Luis Gustavo S. Barreto

Posted on Aug 6

How to Escape from a Container

#linux #devops #docker

When I started designing ShellHub, one of the main goals was to make installation easy. I wanted users to be able to test and use the product with minimal barriers and friction. Even though the "users" were developers, I believed that the simpler the beginning, the greater the chance someone would give the project a try. And looking back, I think this was indeed one of the reasons for ShellHub's success.

Right from the start, it became very clear that distributing ShellHub in containers would make things much easier. Because, let's face it, what developer today doesn't have Docker installed either on their local machine or on servers? This choice made everything simpler, from deployment to initial testing. And so it was.

But this decision led me to face a major Linux engineering challenge. How could ShellHub, running inside a container, offer a shell that operated directly on the host operating system and not in the container's isolated environment?

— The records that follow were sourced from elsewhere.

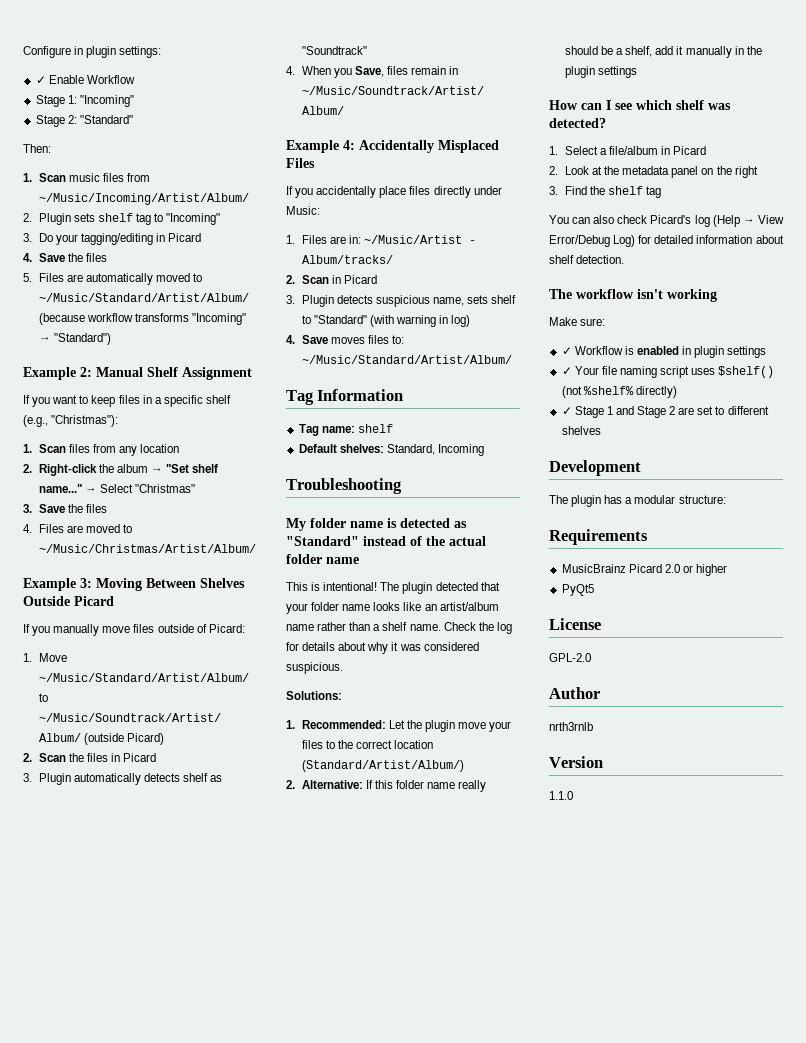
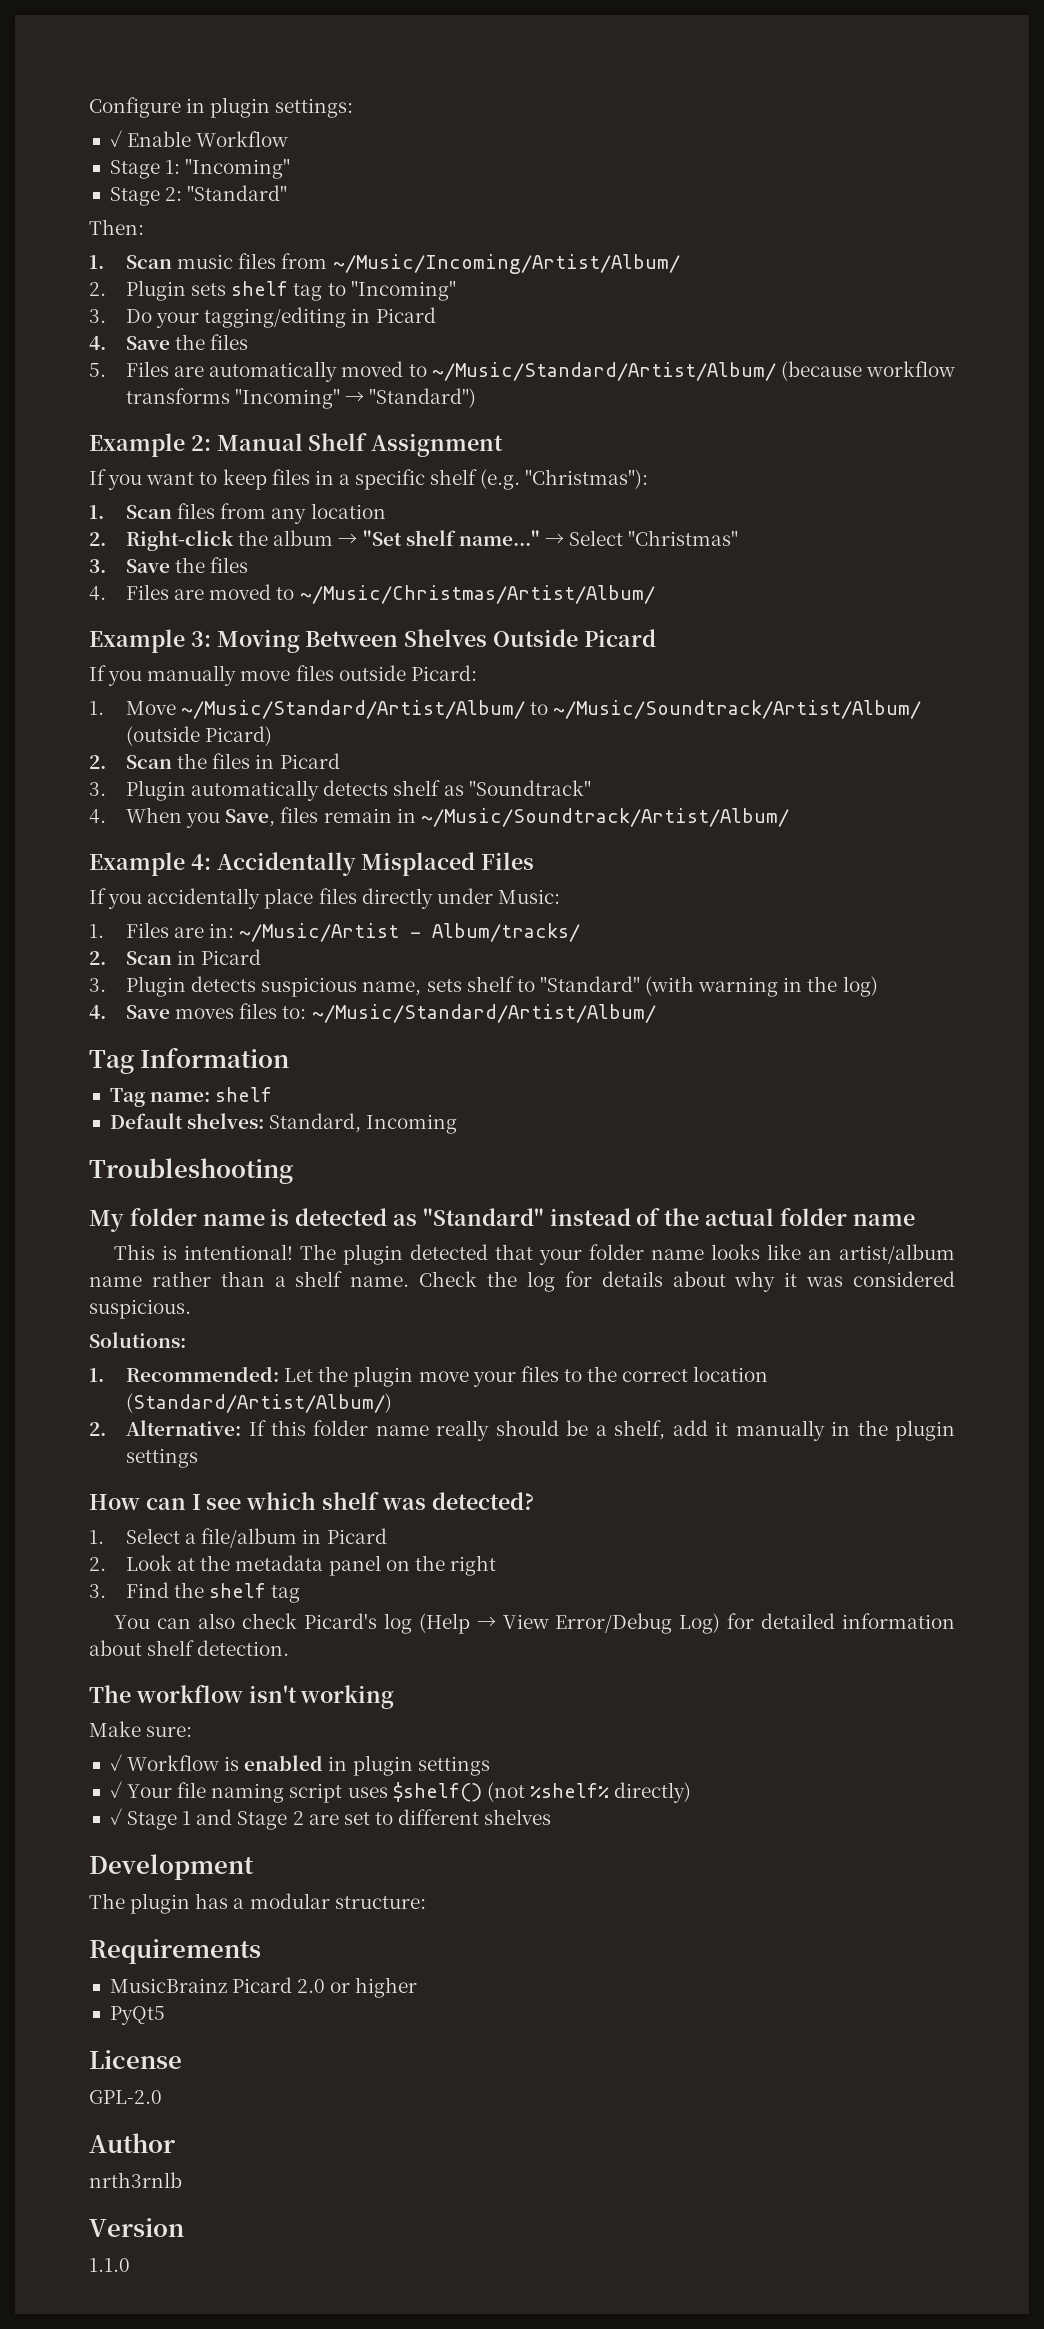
- If you want to keep files in a specific shelf (e.g., "Christmas"):
+ If you want to keep files in a specific shelf (e.g. "Christmas"):
- If you manually move files outside of Picard:
+ If you manually move files outside Picard:
- 3. Plugin detects suspicious name, sets shelf to "Standard" (with warning in log)
+ 3. Plugin detects suspicious name, sets shelf to "Standard" (with warning in the log)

The solution I developed was a way to make a process escape from the container and be, in a way, "teleported" to the host. And when I say "escape," I'm not talking about exploiting security flaws or anything like that. What I built was a secure bridge, using Docker's own resources and Linux kernel tools. Everything within the rules.

In this post, I want to tell you how I built this bridge. I divide it into two parts: the foundation (container configuration with Docker) and the crossing (what makes the magic happen in Linux).

The Complete Flow

Before diving into the details, I'll show you how the general flow works:

┌─────────────────┐    ┌─────────────────┐    ┌─────────────────┐
│     User        │───▶│   Container     │───▶│     Host        │
│   connects      │    │  (ShellHub      │    │  (real shell)   │
│                 │    │    Agent)       │    │                 │
└─────────────────┘    └─────────────────┘    └─────────────────┘
                              │                         ▲
                              │                         │
                              └──── nsenter + setpriv ──┘

Part 1: The Foundation – Preparing the Container with Docker

The foundation of the solution lies in how the agent container is started. Everything begins with docker run and some flags that give the container sufficient permissions and visibility to see and interact with the real host.

The Essential Flags

--privileged: This flag gives the container elevated permissions within the kernel, allowing it to access devices, mount namespaces, use setuid, among other things that normal containers can't do. It's the key that opens the doors for the operations we'll do later.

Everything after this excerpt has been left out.